"That's impossible!" must have been what Polish archaeologist Dariusz Manasterski said when his crew, excavating on a sandy ridge by a swampy floodplain in eastern Poland, found sherds of Bell Beaker pottery. The Beaker culture dominated western Europe at the beginning of the Bronze Age, around 2000 BC. But Beakers are rare anywhere east of Prague and almost unknown in Poland.
Map from Manasterski et al. 2020. The star marks the Supraśl Site; the dark color marks the range of the Bell Beaker culture. Not only was the Supraśl Site outside the Beaker range, it was in an area of wetlands and poor soils for farming that at the time was still dominated by hunter-gatherers of the Neman Culture (green hash marks). The site itself was surrounded by wetlands, almost an island. It is, however, accessible by boat along the nearby river, so it could conceivably have lain along a trade route. Manaterski and colleagues speculate that the site was an isolated place where religious rituals were carried out in secrecy.
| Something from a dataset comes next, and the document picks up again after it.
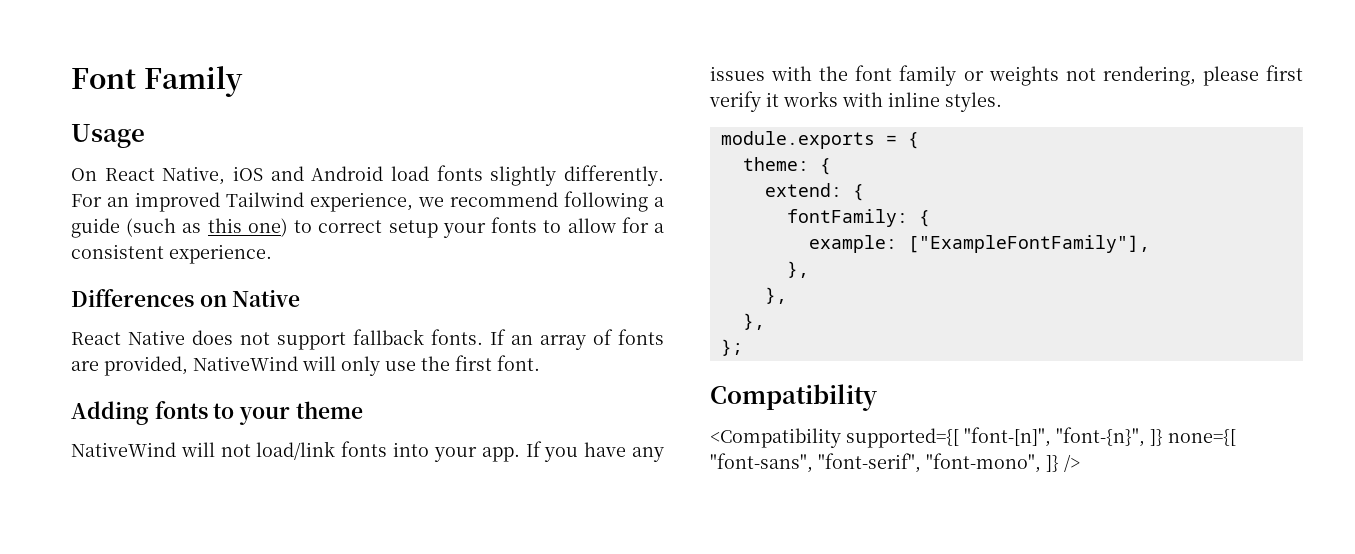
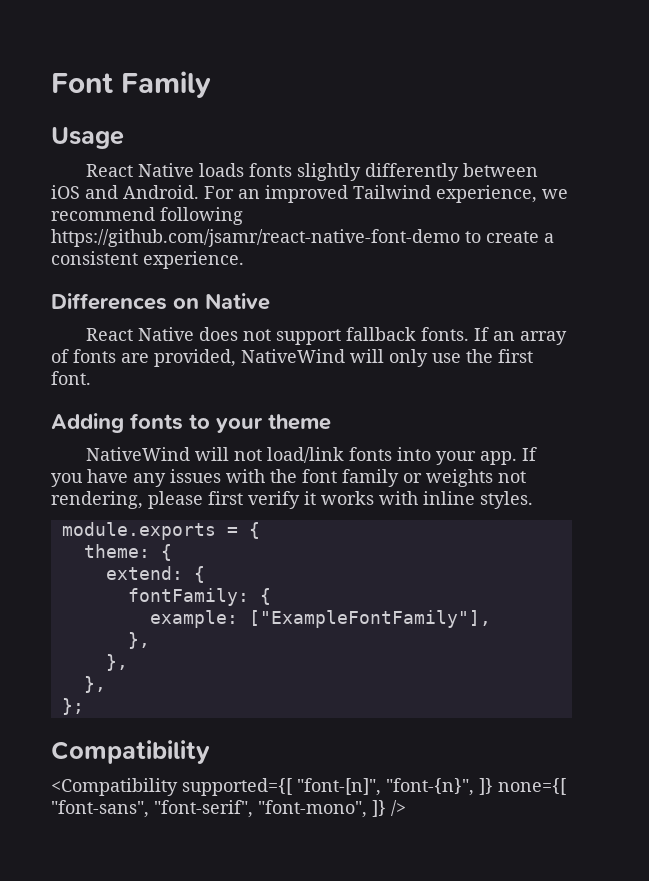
[71,165,664,186] On React Native, iOS and Android load fonts slightly differently. -> [86,163,539,181] [51,185,199,199] React Native loads fonts slightly differently between iOS and Android.
[654,197,664,207] [71,217,649,238] a guide (such as this one) to correct setup your fonts to allow for -> [51,229,539,247] https://github.com/jsamr/react-native-font-demo to create

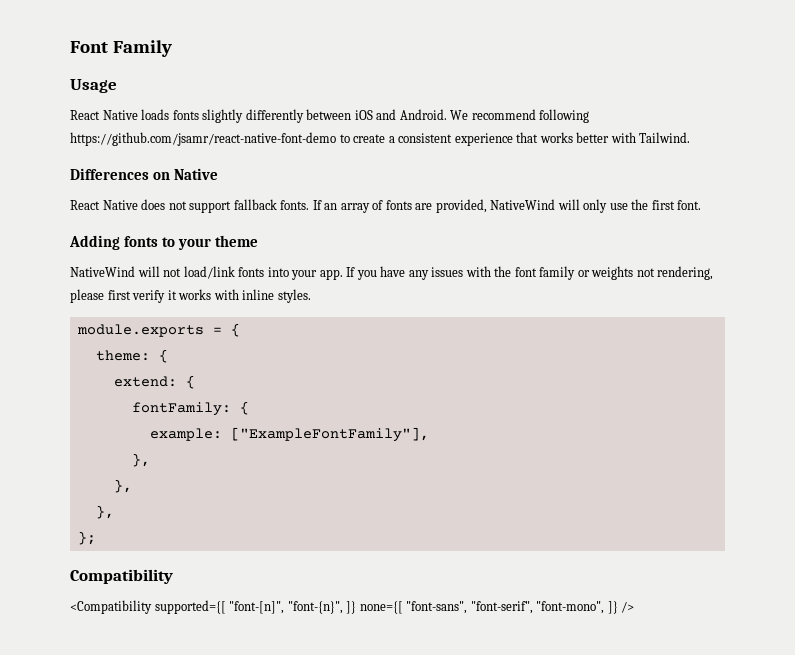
[204,185,568,203] For an improved Tailwind experience, we -> [450,110,469,120] We
[143,251,244,269] experience. -> [454,132,691,146] experience that works better with Tailwind.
The Beaker artifacts all came from four strange pit features, three of which contained cremation burials. Human bones and ash were found in patterns that suggested they had been in bags, along with carefully selected artifacts. The bags were placed in shallow pits and surrounded by more artifacts.
Outside the Beaker core area there are many sites something like this, either lone Beaker burials in areas still dominated by the local culture, or sites with eccentric mixes of Beaker and non-Beaker stuff.